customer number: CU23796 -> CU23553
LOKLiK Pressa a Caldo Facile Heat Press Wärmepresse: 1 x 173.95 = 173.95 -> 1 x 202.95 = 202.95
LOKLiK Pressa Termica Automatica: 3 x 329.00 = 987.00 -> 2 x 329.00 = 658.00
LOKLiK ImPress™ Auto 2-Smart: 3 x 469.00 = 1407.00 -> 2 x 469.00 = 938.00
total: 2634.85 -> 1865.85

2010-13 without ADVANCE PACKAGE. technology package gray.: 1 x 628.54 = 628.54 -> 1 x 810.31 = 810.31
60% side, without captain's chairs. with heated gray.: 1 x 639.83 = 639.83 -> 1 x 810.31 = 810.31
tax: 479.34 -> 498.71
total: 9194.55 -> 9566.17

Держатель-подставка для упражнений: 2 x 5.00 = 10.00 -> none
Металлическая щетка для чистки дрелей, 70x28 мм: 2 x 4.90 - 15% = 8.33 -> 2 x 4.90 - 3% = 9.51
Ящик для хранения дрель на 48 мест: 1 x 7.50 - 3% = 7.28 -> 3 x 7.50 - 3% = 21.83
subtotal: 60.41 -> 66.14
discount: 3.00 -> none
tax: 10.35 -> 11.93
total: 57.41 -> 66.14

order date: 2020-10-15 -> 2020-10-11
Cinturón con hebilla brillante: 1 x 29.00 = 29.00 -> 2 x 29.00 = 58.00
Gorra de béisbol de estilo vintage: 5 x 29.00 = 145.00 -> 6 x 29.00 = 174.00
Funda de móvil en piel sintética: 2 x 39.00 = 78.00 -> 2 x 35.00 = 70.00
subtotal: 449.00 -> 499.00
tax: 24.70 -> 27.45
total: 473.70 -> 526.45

::::

WORK INSTRUCTION ▸ Could you retype all of the material word for word?

COMPLETED TASK ▸
customer number: CU23796 -> CU23553
LOKLiK Pressa a Caldo Facile Heat Press Wärmepresse: 1 x 173.95 = 173.95 -> 1 x 202.95 = 202.95
LOKLiK Pressa Termica Automatica: 3 x 329.00 = 987.00 -> 2 x 329.00 = 658.00
LOKLiK ImPress™ Auto 2-Smart: 3 x 469.00 = 1407.00 -> 2 x 469.00 = 938.00
total: 2634.85 -> 1865.85

2010-13 without ADVANCE PACKAGE. technology package gray.: 1 x 628.54 = 628.54 -> 1 x 810.31 = 810.31
60% side, without captain's chairs. with heated gray.: 1 x 639.83 = 639.83 -> 1 x 810.31 = 810.31
tax: 479.34 -> 498.71
total: 9194.55 -> 9566.17

Держатель-подставка для упражнений: 2 x 5.00 = 10.00 -> none
Металлическая щетка для чистки дрелей, 70x28 мм: 2 x 4.90 - 15% = 8.33 -> 2 x 4.90 - 3% = 9.51
Ящик для хранения дрель на 48 мест: 1 x 7.50 - 3% = 7.28 -> 3 x 7.50 - 3% = 21.83
subtotal: 60.41 -> 66.14
discount: 3.00 -> none
tax: 10.35 -> 11.93
total: 57.41 -> 66.14

order date: 2020-10-15 -> 2020-10-11
Cinturón con hebilla brillante: 1 x 29.00 = 29.00 -> 2 x 29.00 = 58.00
Gorra de béisbol de estilo vintage: 5 x 29.00 = 145.00 -> 6 x 29.00 = 174.00
Funda de móvil en piel sintética: 2 x 39.00 = 78.00 -> 2 x 35.00 = 70.00
subtotal: 449.00 -> 499.00
tax: 24.70 -> 27.45
total: 473.70 -> 526.45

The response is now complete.